Federations such as Canada typically work best when governments stick to their constitutional lanes. Indeed, one of the benefits of being a federalist country is that different levels of government assume responsibility for programs they’re best suited to deliver. For example, it’s logical that the federal government handle national defence, while provincial governments are typically best positioned to understand and address the unique health-care and education needs of their citizens.

But there’s currently a mismatch between the share of taxes the provinces collect and the cost of delivering provincial responsibilities (e.g. health care, education, childcare, and social services). As such, Ottawa uses transfers—including the Canada Health Transfer (CHT)—to financially support the provinces in their areas of responsibility. But these funds come with conditions.

Consider health care. To receive CHT payments from Ottawa, provinces must abide by the Canada Health Act, which effectively prevents the provinces from experimenting with new ways of delivering and financing health care—including policies that are successful in other universal health-care countries. Given Canada’s health-care system is one of the developed world’s most expensive universal systems, yet Canadians face some of the longest wait times for physicians and worst access to medical technology (e.g. MRIs) and hospital beds, these restrictions limit badly needed innovation and hurt patients.

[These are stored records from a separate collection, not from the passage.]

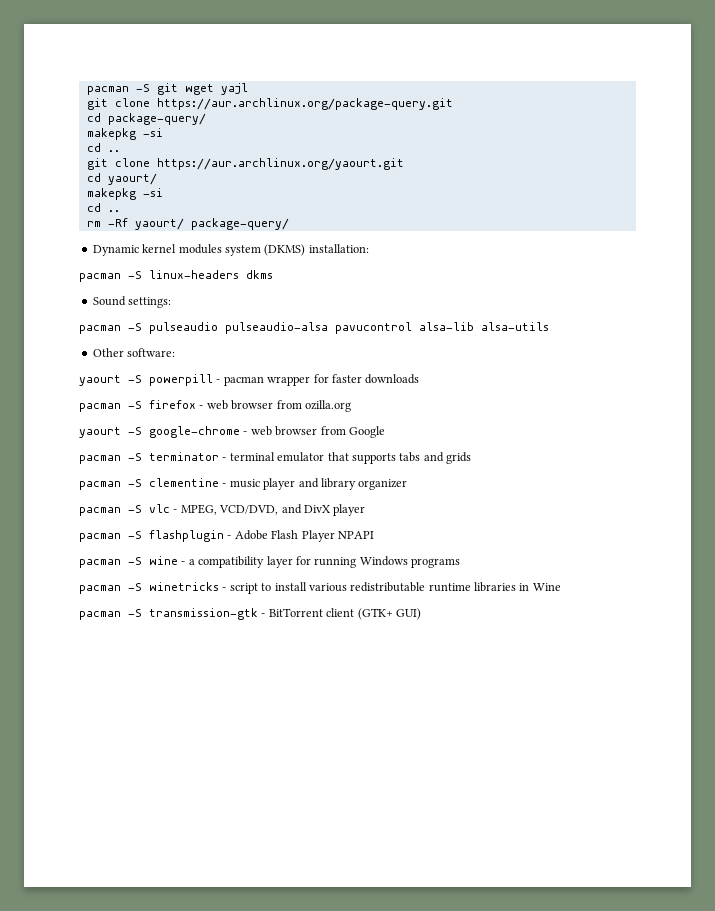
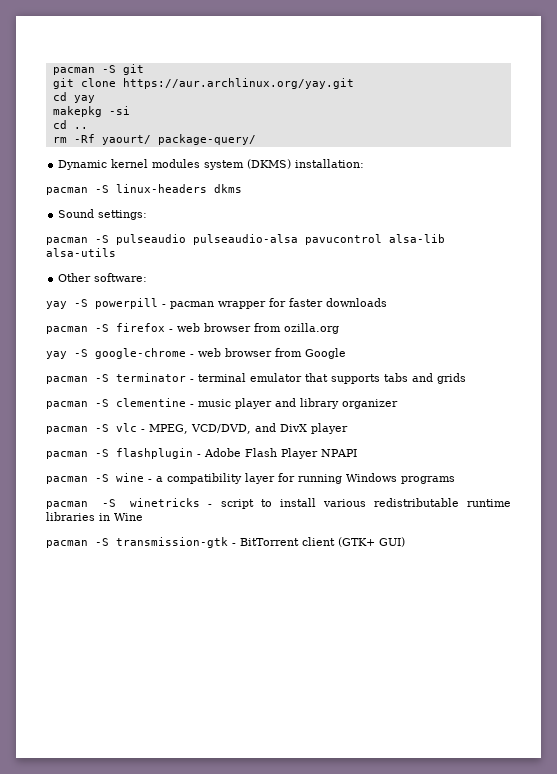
[184,83,248,95] [86,98,453,110] [86,113,206,125] [86,128,163,140] [86,143,120,152] [86,158,404,170] [86,173,157,185] wget yajl // git clone https://aur.archlinux.org/package-query.git // cd package-query/ // makepkg -si // cd .. // git clone https://aur.archlinux.org/yaourt.git // cd yaourt/ -> [52,78,354,89] [52,92,95,103] // git clone https://aur.archlinux.org/yay.git // cd yay
[79,375,121,386] yaourt -> [46,301,67,309] yay
[79,427,121,438] yaourt -> [46,351,67,359] yay

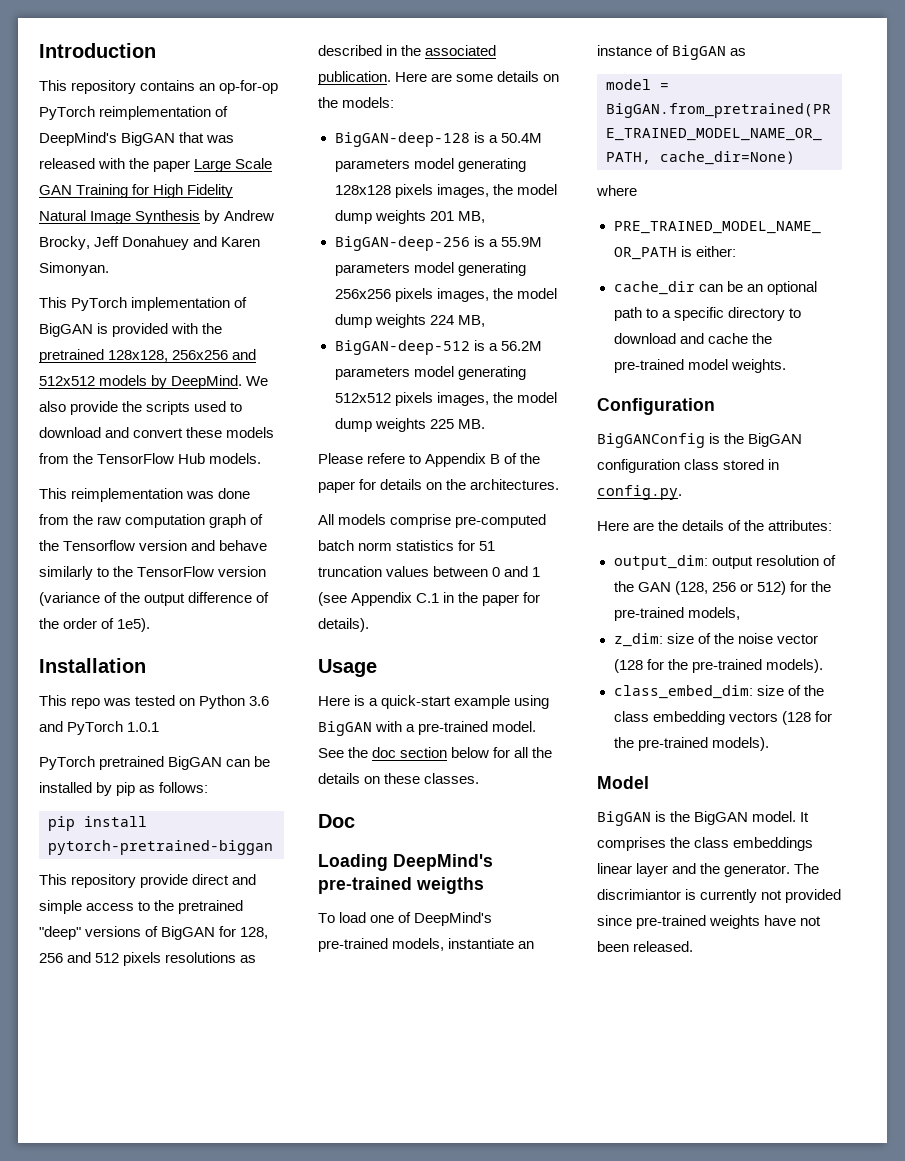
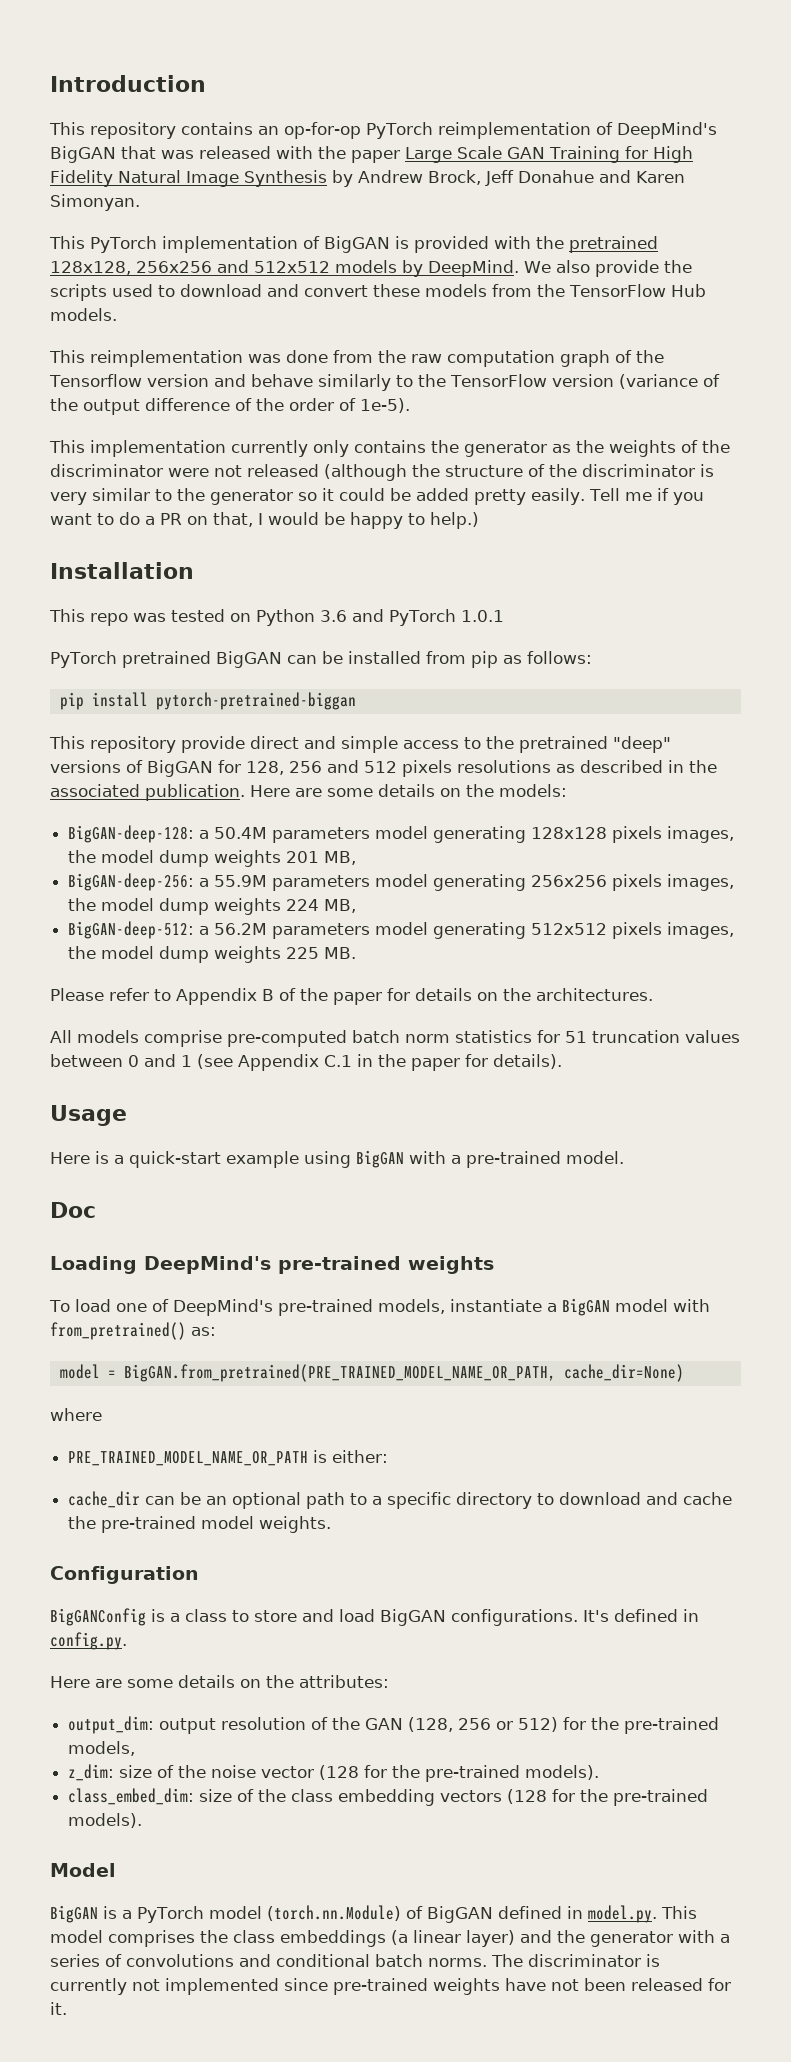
[39,236,190,250] Brocky, Jeff Donahuey -> [427,170,594,186] Brock, Jeff Donahue
[117,618,151,632] 1e5). -> [360,398,410,413] [49,440,730,457] [50,464,714,481] [50,488,704,505] [50,512,479,529] 1e-5). // This implementation currently only contains the generator as the weights of the discriminator were not released (although the structure of the discriminator is very similar to the generator so it could be added pretty easily. Tell me if you want to do a PR on that, I would be happy to help.)
[96,782,113,796] by -> [425,651,466,664] from
[334,132,485,147] BigGAN-deep-128 is -> [68,825,195,843] BigGAN-deep-128:
[334,236,485,251] BigGAN-deep-256 is -> [68,873,195,891] BigGAN-deep-256:
[334,340,485,355] BigGAN-deep-512 is -> [68,921,195,939] BigGAN-deep-512:
[367,453,406,464] refere -> [109,988,149,1001] refer
[318,747,553,758] [318,773,480,784] See the doc section below for all the details on these classes. -> (624, 1157) none
[416,877,484,894] weigths -> [408,1256,494,1274] weights
[518,941,535,949] [597,45,747,60] an instance of BigGAN as -> [546,1298,710,1316] [50,1322,216,1340] a BigGAN model with from_pretrained() as:
[724,433,803,447] [597,459,765,473] the BigGAN configuration class stored -> [170,1609,678,1626] a class to store and load BigGAN configurations. It's defined
[658,520,742,531] the details of -> [127,1675,261,1688] some details on
[670,811,810,825] [597,837,814,851] [597,863,820,877] [597,889,681,900] the BigGAN model. It comprises the class embeddings linear layer and the generator. The discrimiantor -> [122,1905,697,1923] [50,1930,730,1947] [50,1954,641,1967] a PyTorch model (torch.nn.Module) of BigGAN defined in model.py. This model comprises the class embeddings (a linear layer) and the generator with a series of convolutions and conditional batch norms. The discriminator
[785,889,842,903] provided -> [165,1978,279,1995] implemented
[633,941,694,952] released. -> [631,1978,731,1991] [50,2002,67,2015] released for it.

To give the provinces more flexibility, the Alberta Next Panel suggests the federal government shift tax points (and transfer GST) to the provinces to better align provincial revenues with provincial responsibilities while eliminating “strings” attached to such federal transfers. In other words, Ottawa would transfer a portion of its tax revenues from the federal income tax and federal sales tax to the provincial government so they have funds to experiment with what works best for their citizens, without conditions on how that money can be used.

According to the Alberta Next Panel poll, at least in Alberta, a majority of citizens support this type of provincial autonomy in delivering provincial programs—and again, it’s paid off before.

In the 1990s, amid a fiscal crisis (greater in scale, but not dissimilar to the one Ottawa faces today), the federal government reduced welfare and social assistance transfers to the provinces while simultaneously removing most of the “strings” attached to these dollars. These reforms allowed the provinces to introduce work incentives, for example, which would have previously triggered a reduction in federal transfers. The change to federal transfers sparked a wave of reforms as the provinces experimented with new ways to improve their welfare programs, and ultimately led to significant innovation that reduced welfare dependency from a high of 3.1 million in 1994 to a low of 1.6 million in 2008, while also reducing government spending on social assistance.

The Smith government’s Alberta Next Panel wants the federal government to transfer some of its tax revenues to the provinces and reduce restrictions on provincial program delivery. As Canada’s experience in the 1990s shows, this could spur real innovation that ultimately improves services for Albertans and all Canadians.